Rayonier Inc. (NYSE:RYN) (“Rayonier,” the “Company,” “we” and “our”) today announced that its operating partnership, Rayonier, L.P. (the “Operating Partnership”), has priced an underwritten public offering of $450 million aggregate principal amount of senior notes due 2031 (the “Notes”). The Notes will bear interest at a rate of 2.750% per year, will be issued at a price equal to 99.195% of their face value, and mature on May 17, 2031. The Notes will be fully and unconditionally guaranteed by the Company, Rayonier Operating Company LLC and Rayonier TRS Holdings Inc. The Operating Partnership will pay interest on the Notes semi-annually on May 17 and November 17 of each year, beginning on November 17, 2021. The offering is expected to close on May 17, 2021, subject to the satisfaction of customary closing conditions.

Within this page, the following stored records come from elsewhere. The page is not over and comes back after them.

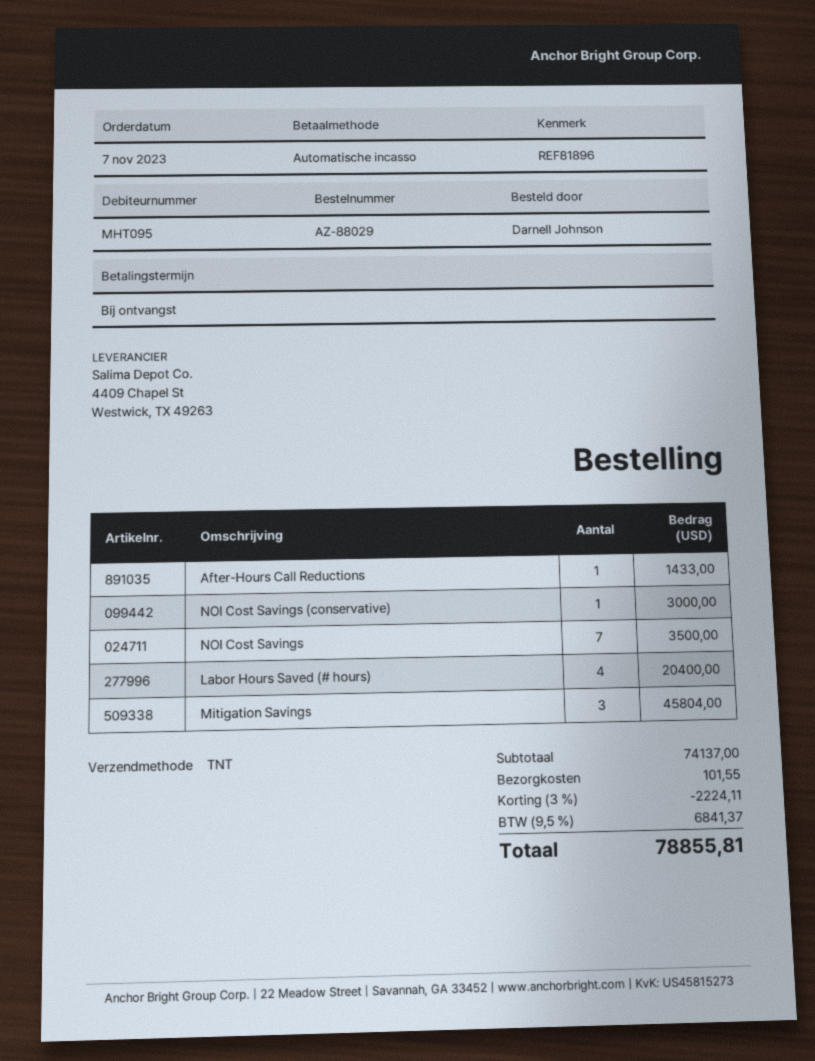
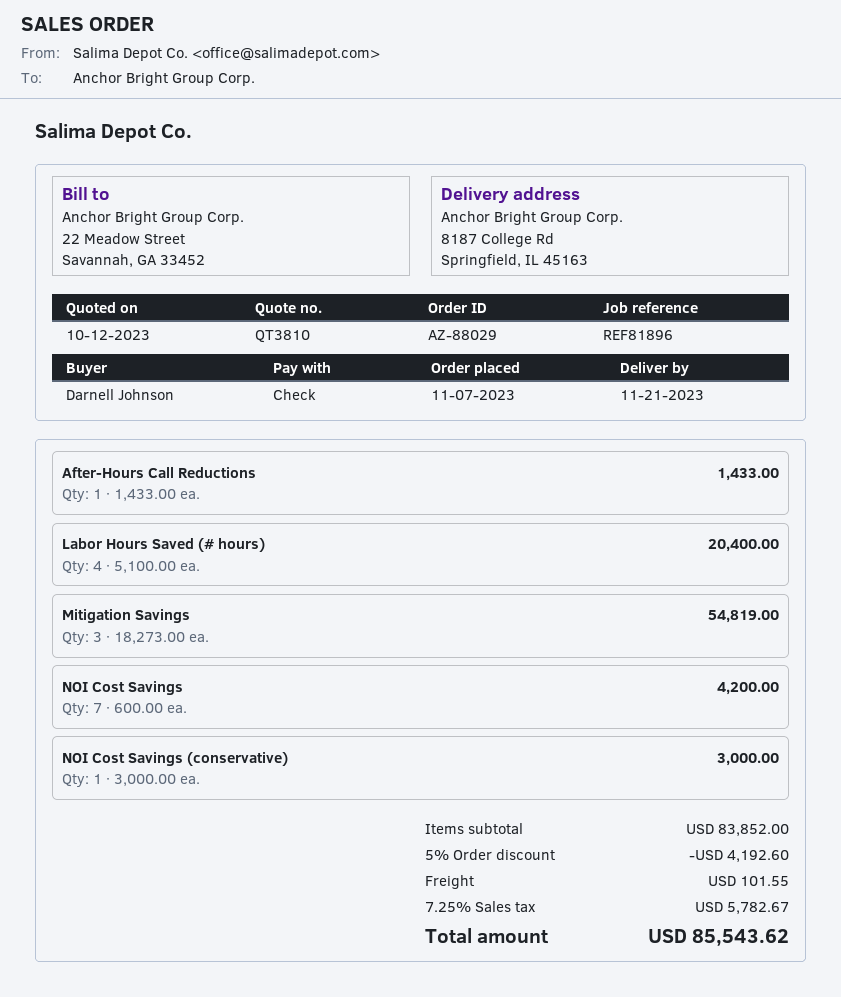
payment method: direct debit -> cheque
NOI Cost Savings: 7 for 3500.00 -> 7 for 4200.00
Mitigation Savings: 3 for 45804.00 -> 3 for 54819.00
subtotal: 74137.00 -> 83852.00
discount: 3% = 2224.11 -> 5% = 4192.60
tax: 9.5% = 6841.37 -> 7.25% = 5782.67
total: 78855.81 -> 85543.62

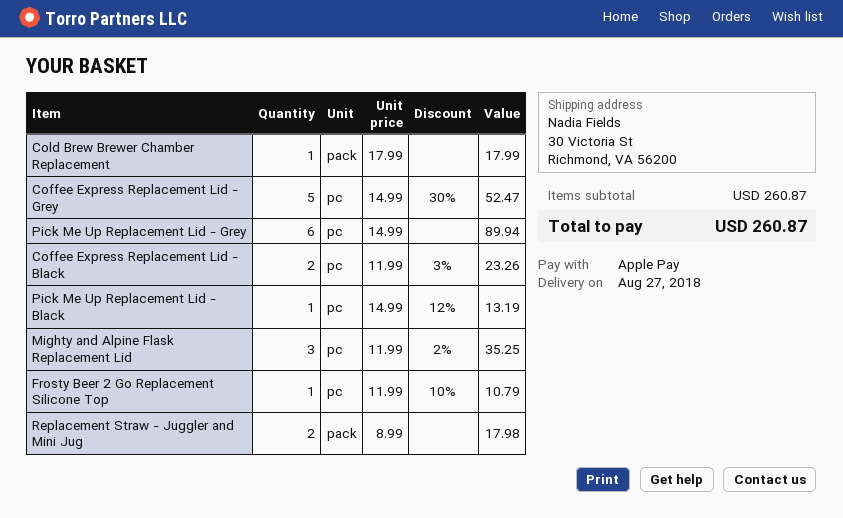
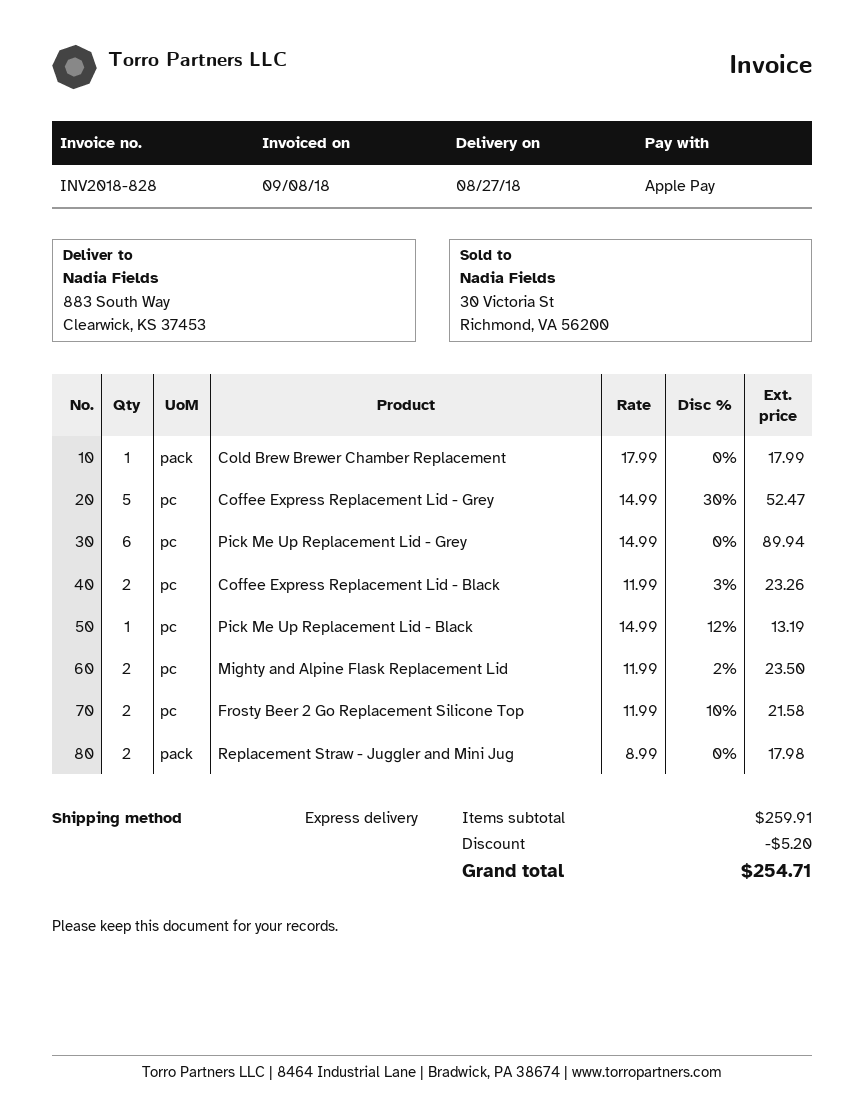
ship to: 30 Victoria St, Richmond, VA 56200 -> 883 South Way, Clearwick, KS 37453
Mighty and Alpine Flask Replacement Lid: 3 x 11.99 - 2% = 35.25 -> 2 x 11.99 - 2% = 23.50
Frosty Beer 2 Go Replacement Silicone Top: 1 x 11.99 - 10% = 10.79 -> 2 x 11.99 - 10% = 21.58
subtotal: 260.87 -> 259.91
discount: none -> 5.20
total: 260.87 -> 254.71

The Operating Partnership intends to use the net proceeds from this offering to repay the $250 million outstanding under Rayonier Operating Company LLC’s 2020 incremental term loan facility, and the remainder for general corporate purposes, which may also include repayment of the Operating Partnership’s 3.750% senior notes due 2022 at or prior to maturity.

For the offering, J.P. Morgan Securities LLC and Credit Suisse Securities (USA) LLC are serving as Active Book-Running Managers, Truist Securities, Inc. is serving as Passive Book-Running Manager, Raymond James & Associates, Inc. is serving as Lead Manager and Citigroup Global Markets Inc., Goldman Sachs & Co. LLC and Morgan Stanley & Co. LLC are serving as Co-Managers.

The offering is being made pursuant to an effective shelf registration statement and only by means of a prospectus supplement and accompanying prospectus. A preliminary prospectus supplement dated May 12, 2021 has been filed, and an issuer free writing prospectus and a final prospectus supplement relating to the offering of the Notes will be filed with the Securities and Exchange Commission (“SEC”). Prospective investors should read the issuer free writing prospectus, preliminary prospectus supplement and the accompanying prospectus included in the registration statement and other documents the Company has filed with the SEC for more complete information about the Company, the Operating Partnership and this offering. These documents are available at no charge by visiting EDGAR at http://www.sec.gov. Alternatively, the prospectus supplement and accompanying prospectus may be obtained by contacting J.P. Morgan Securities LLC – Mail: J.P. Morgan Securities LLC, c/o Broadridge Financial Solutions, 1155 Long Island Avenue, Edgewood, NY 11717, United States; Attention: Prospectus Department; Phone: 1-866-803-9204; or Credit Suisse Securities (USA) LLC – Mail: Credit Suisse Prospectus Department, 6933 Louis Stephens Drive, Morrisville, North Carolina 27560, United States; Phone: 1-800-221-1037; Email: usa.prospectus@credit-suisse.com.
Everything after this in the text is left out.